Two-and-a-half years into Trump’s presidency, as America’s customary role as the linchpin of the postwar transatlantic alliance continues to erode, the nation’s shaky role at the helm of alliance has become a campaign talking point.


It became a topic of discussion again this weekend, when former Vice President Joe Biden warned that NATO will die if Trump is reelected.

“Let me put it this way, if he wins re-election, I promise you there will be no NATO in four years or five years,” Biden told CNN in an interview that aired on Friday.

Biden said the weakening of ties with America’s closest allies is a grave mistake. “Look, the idea that we can go it alone with no alliances for the next 20 or 30 years is a disaster,” Biden told CNN.

“I come out of a generation where we were trying to be the policemen of the world. We can’t go in every place. We need allies,” Biden said, adding that rather than drawer nearer to America’s friends Trump is “stiff-arming” them. “He is absolutely dissing them.”

Biden, a former chairman of the Senate Foreign Relations Committee, is not alone among the 2020 presidential candidates in expressing fear for the fate of the 29-nation alliance of North American and European countries.


The erosion of America’s standing in the world — and especially with its closest allies, as Trump cozies up to autocrats in Russia, North Korea, Saudi Arabia, and elsewhere — has become a full-blown campaign issue.

Rep. Seth Moulton (MA) said in February shortly before announcing his presidential candidacy that Trump’s handling of NATO shows that the time has come “to rethink its strategic role and purpose. Now is the opportunity…to renovate and strengthen it for a new world,”  and even floated “whether it makes sense to establish a Pacific NATO to counter China.”

Rep. Eric Swalwell (CA) said during last month’s presidential debate that he sees Russia as the biggest geopolitical threat facing the United States, and pledged that if elected he would “break up with Russia and make up with NATO.”

Sen.
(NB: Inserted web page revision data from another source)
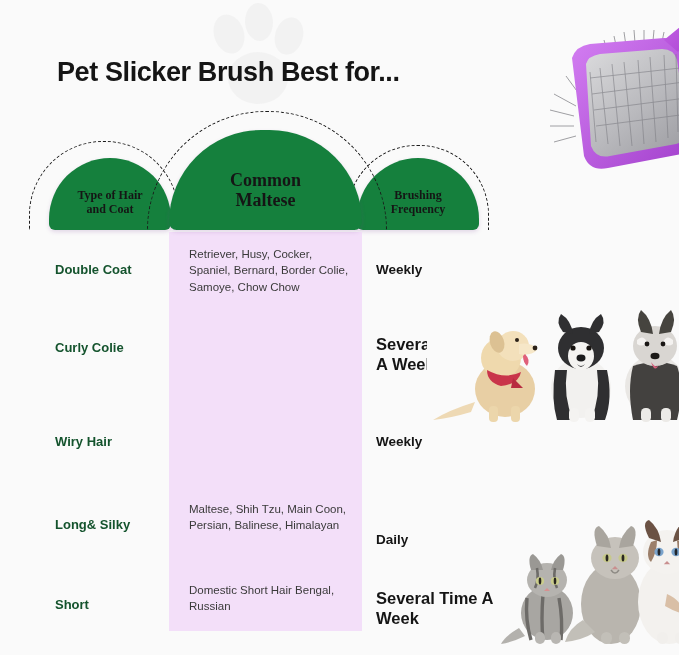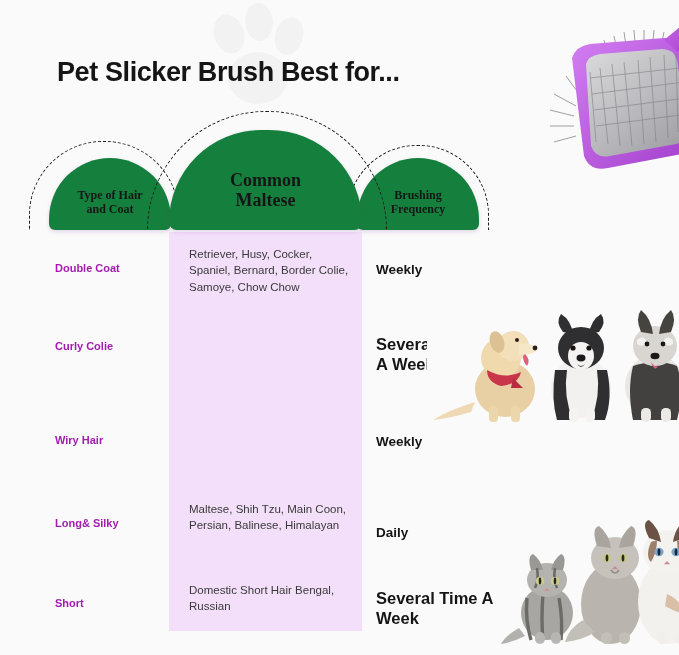--- a/index.html
+++ b/index.html
@@ -61,21 +61,21 @@
     width:193px;height:399px;
     background:#f3dff9;
   }
 
   
   .rows{position:absolute;left:0;top:232px;width:470px;height:400px;}
   .row{position:absolute;left:0;width:470px;}
   .cell{position:absolute;}
   .cell-type{
     left:26px;width:120px;
-    font-size:11px;font-weight:bold;color:#a21caf;
+    font-size:13px;font-weight:bold;color:#14532d;
     white-space:nowrap;
   }
   .cell-breeds{
     left:160px;width:166px;
     font-size:11.5px;color:#3a3a3a;line-height:1.42;
   }
   .cell-freq{
     left:347px;width:125px;
     font-weight:bold;color:#151515;line-height:1.22;
   }
@@ -181,21 +181,21 @@
     </div>
 
     <div class="row" style="top:170px;height:85px;">
       <div class="cell cell-type" style="top:32px;">Wiry Hair</div>
       <div class="cell cell-freq sm" style="top:32px;">Weekly</div>
     </div>
 
     <div class="row" style="top:255px;height:85px;">
       <div class="cell cell-type" style="top:30px;">Long&amp; Silky</div>
       <div class="cell cell-breeds" style="top:14px;">Maltese, Shih Tzu, Main Coon, Persian, Balinese, Himalayan</div>
-      <div class="cell cell-freq sm" style="top:38px;">Daily</div>
+      <div class="cell cell-freq sm" style="top:45px;">Daily</div>
     </div>
 
     <div class="row" style="top:340px;height:70px;">
       <div class="cell cell-type" style="top:25px;">Short</div>
       <div class="cell cell-breeds" style="top:10px;">Domestic Short Hair Bengal, Russian</div>
       <div class="cell cell-freq lg" style="top:16px;">Several Time A Week</div>
     </div>
 
   </div>
 

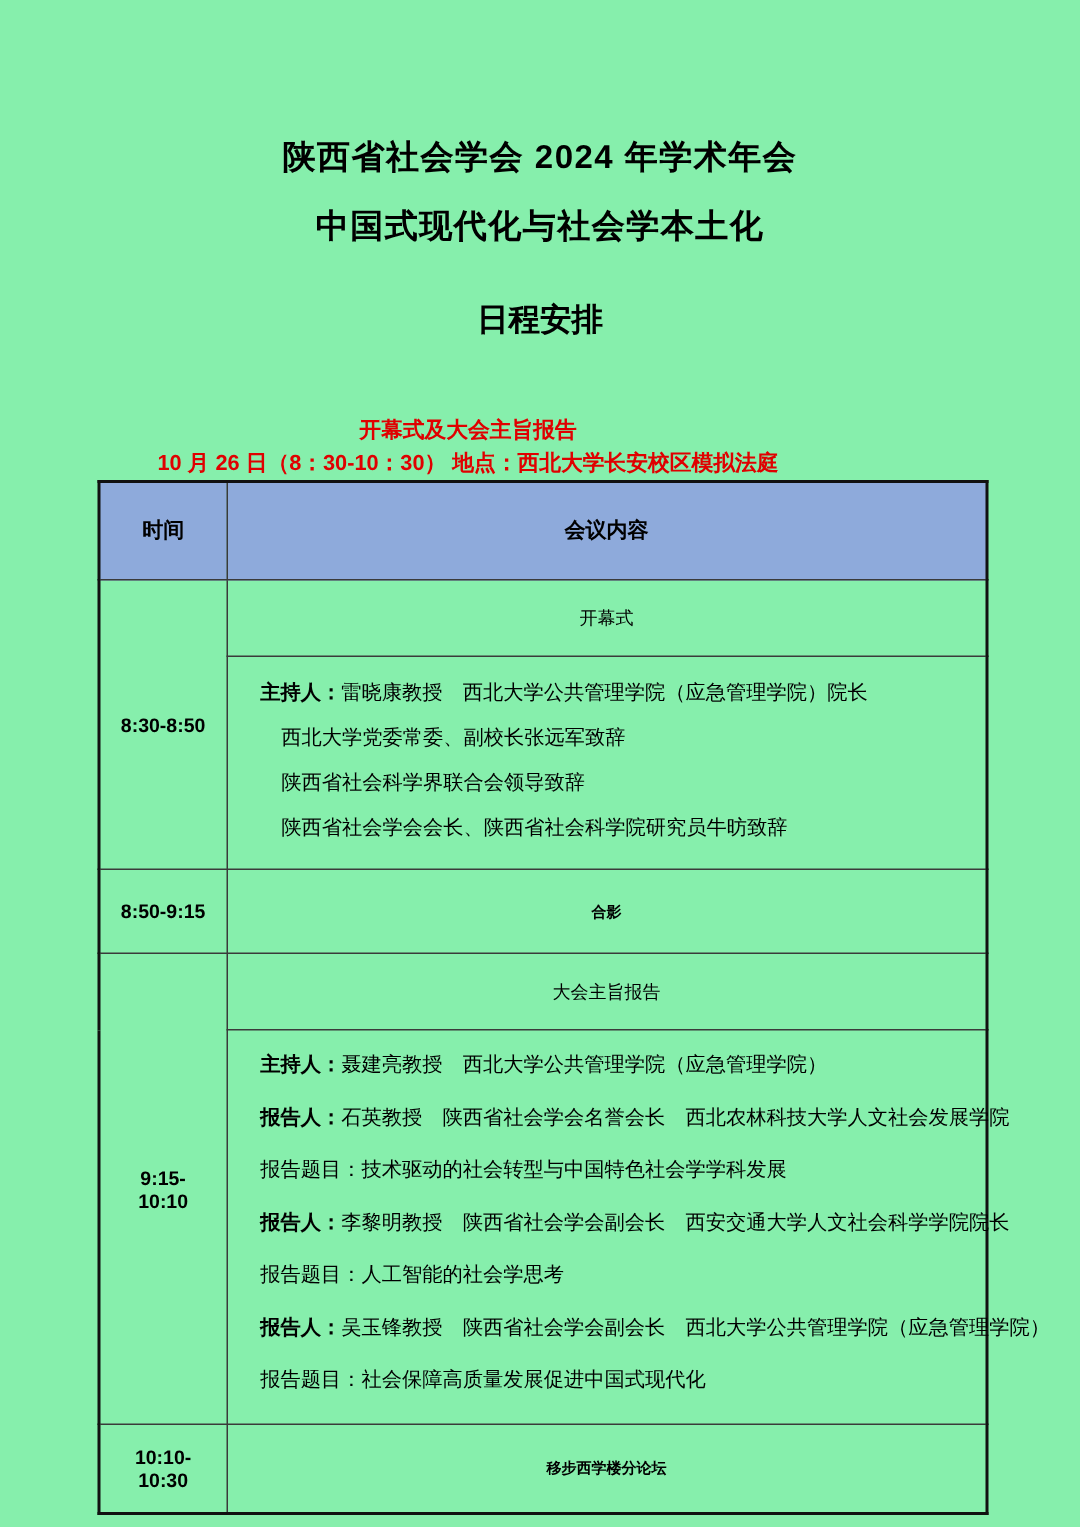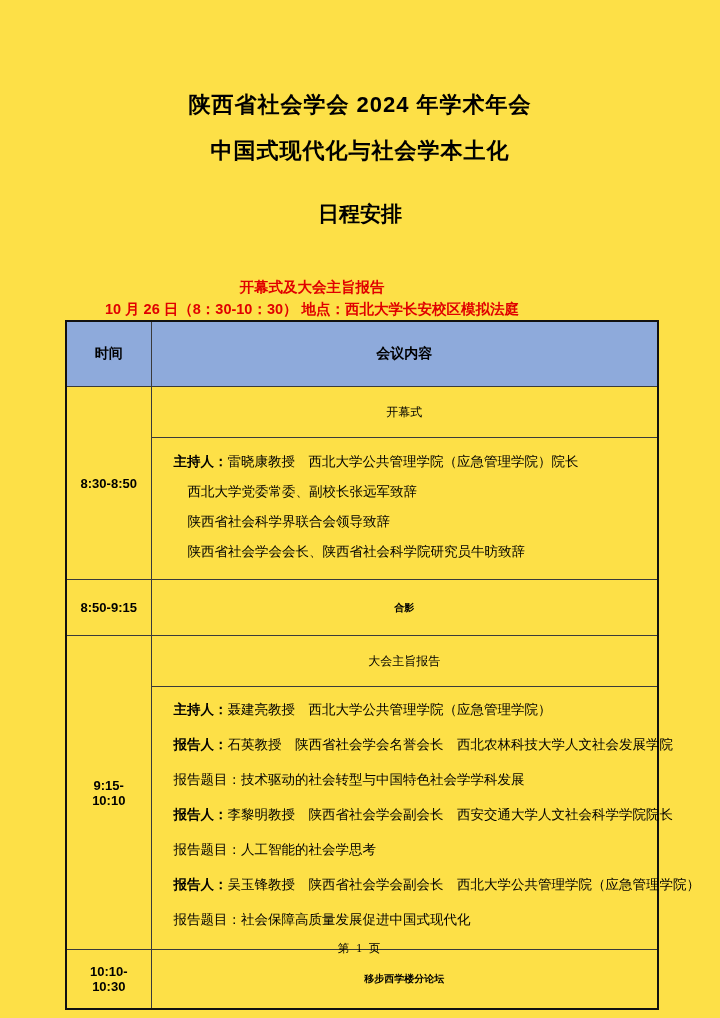--- a/index.html
+++ b/index.html
@@ -1,19 +1,19 @@
 <!DOCTYPE html>
 <html><head>
 <meta charset="utf-8">
 <style>
   html,body{margin:0;padding:0;background:#ffffff;}
   .page{
     position:relative;
     width:720px;height:1018px;
-    background:#fde047;
+    background:#86efac;
     font-family:"Liberation Serif", serif;
     color:#000;
     overflow:hidden;
   }
   .doc-title{
     text-align:center;
     font-family:"Liberation Sans", sans-serif;
     font-weight:bold;
     font-size:22px;
     line-height:1;
@@ -159,14 +159,13 @@
       </td>
     </tr>
 
     <tr class="row-move">
       <td class="time">10:10-10:30</td>
       <td class="single">移步西学楼分论坛</td>
     </tr>
   </tbody>
     </table>
 
-  <div id="footer">第 1 页</div>
 </div>
 
 </body></html>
Michael Bennet (CO) during the debates promised to “restore the relationships that he’s destroyed with our allies.” Many of the other 2020 contenders expressed similar views, including Washington state governor Jay Inslee who name Trump as the biggest geopolitical threat faced by the United States.

Trump, since long before he was elected president has taken issue with America’s membership in military alliances and economic trade unions, saying he prefers bilateral ties and negotiations. He has also complained about the cost of U.S. participation in NATO, usually citing a far higher price tag than what Washington actually pays.

And Trump has bristled at the notion of America being obligated by a treaty to come to the aid of another NATO member if it is attacked, even though in the 70-year-long history of alliance, that provision has been invoked just once — following the September 11, 2001 terror attacks, when other NATO nations rallied to America’s side.


Biden had other complaints about Trump’s foreign policy worldview, mostly having to do with the way that he has upended the global order.

“He’s embracing thugs. He’s embracing Kim Jong Un, who is a thug. He’s embracing Putin, who is a flat dictator,” an exasperated sounding Biden told CNN.

“Look at what’s happening with Putin. While Putin is trying to undo our elections, he is undoing elections in Europe. Look at what’s happened in Hungary. Look at what’s happened in Poland. Look what’s happened in Moldova,” he said.

“Look at what’s happening. You think that would happen on my watch, on (Barack Obama’s) watch?” he added. ”

“You can’t answer that, but I promise you it wouldn’t have. And it didn’t.”